[Web document revisions]
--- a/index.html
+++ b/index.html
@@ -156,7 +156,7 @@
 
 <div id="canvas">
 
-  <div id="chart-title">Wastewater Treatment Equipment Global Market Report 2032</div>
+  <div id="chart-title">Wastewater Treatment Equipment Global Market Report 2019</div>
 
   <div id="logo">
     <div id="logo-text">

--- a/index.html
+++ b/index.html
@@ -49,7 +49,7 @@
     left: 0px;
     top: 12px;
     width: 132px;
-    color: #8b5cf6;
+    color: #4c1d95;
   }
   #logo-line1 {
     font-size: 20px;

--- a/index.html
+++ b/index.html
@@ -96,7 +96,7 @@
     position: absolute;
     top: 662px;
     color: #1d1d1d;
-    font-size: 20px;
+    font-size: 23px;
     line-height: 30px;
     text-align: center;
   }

--

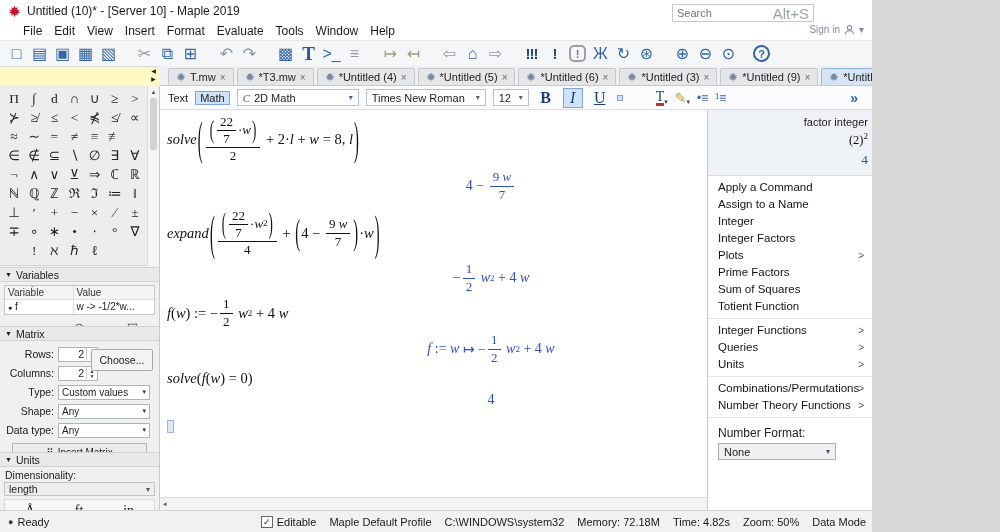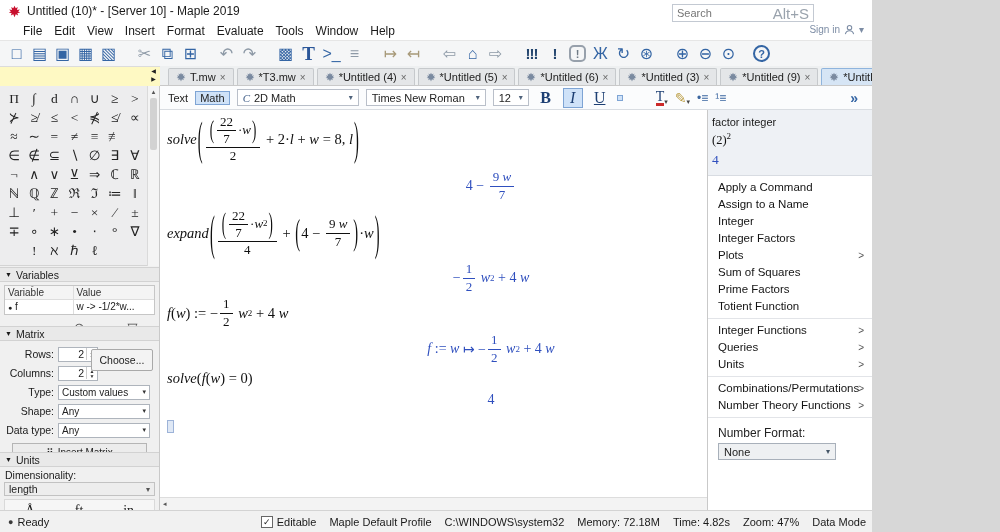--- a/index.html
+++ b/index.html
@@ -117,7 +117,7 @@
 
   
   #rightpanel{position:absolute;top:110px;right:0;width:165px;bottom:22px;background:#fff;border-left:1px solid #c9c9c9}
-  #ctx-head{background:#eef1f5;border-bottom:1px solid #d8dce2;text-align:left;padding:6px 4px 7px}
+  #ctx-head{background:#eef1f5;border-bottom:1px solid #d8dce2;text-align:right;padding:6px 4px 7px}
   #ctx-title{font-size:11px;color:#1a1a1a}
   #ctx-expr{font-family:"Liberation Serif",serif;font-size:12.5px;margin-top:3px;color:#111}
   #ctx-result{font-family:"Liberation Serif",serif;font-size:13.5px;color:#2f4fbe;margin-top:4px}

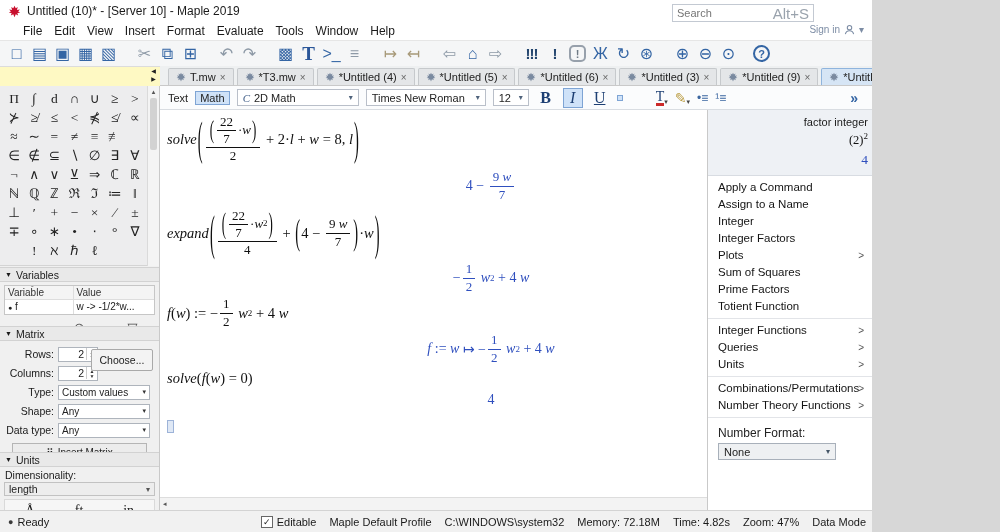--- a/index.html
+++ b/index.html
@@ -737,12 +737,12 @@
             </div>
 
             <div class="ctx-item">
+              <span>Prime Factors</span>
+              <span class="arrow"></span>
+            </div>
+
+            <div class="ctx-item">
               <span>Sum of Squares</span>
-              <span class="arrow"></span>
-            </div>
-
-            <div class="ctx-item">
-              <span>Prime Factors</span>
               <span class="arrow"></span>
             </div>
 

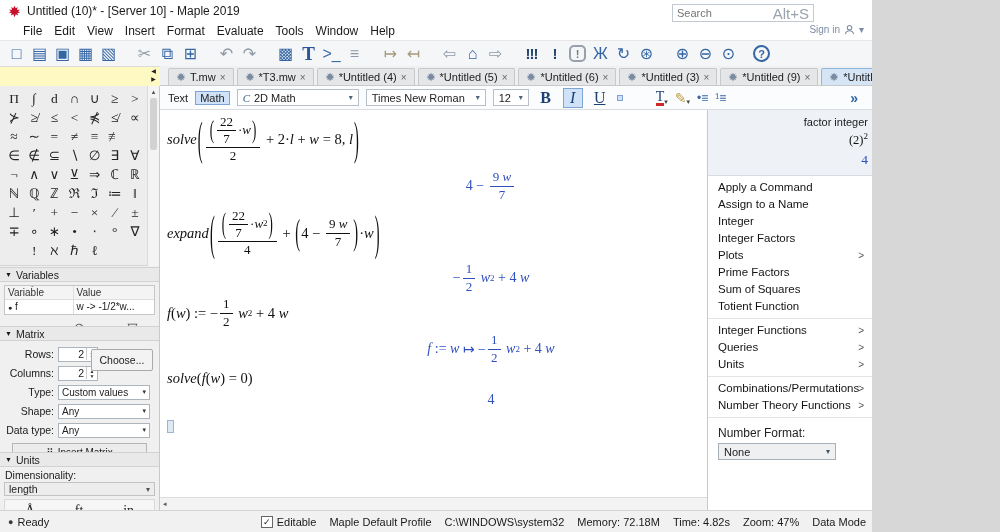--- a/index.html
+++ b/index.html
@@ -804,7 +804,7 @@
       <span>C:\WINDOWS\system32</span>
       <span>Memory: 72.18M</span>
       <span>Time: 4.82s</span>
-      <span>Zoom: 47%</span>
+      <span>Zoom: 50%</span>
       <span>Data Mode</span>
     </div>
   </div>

[Required work] For this exercise, gather every line of the data that contains the word "size".

[Solution for this task]
     font-size: 20px;
-    font-size: 20px;
+    font-size: 23px;
   #ctx-title{font-size:11px;color:#1a1a1a}
   #ctx-expr{font-family:"Liberation Serif",serif;font-size:12.5px;margin-top:3px;color:#111}
   #ctx-result{font-family:"Liberation Serif",serif;font-size:13.5px;color:#2f4fbe;margin-top:4px}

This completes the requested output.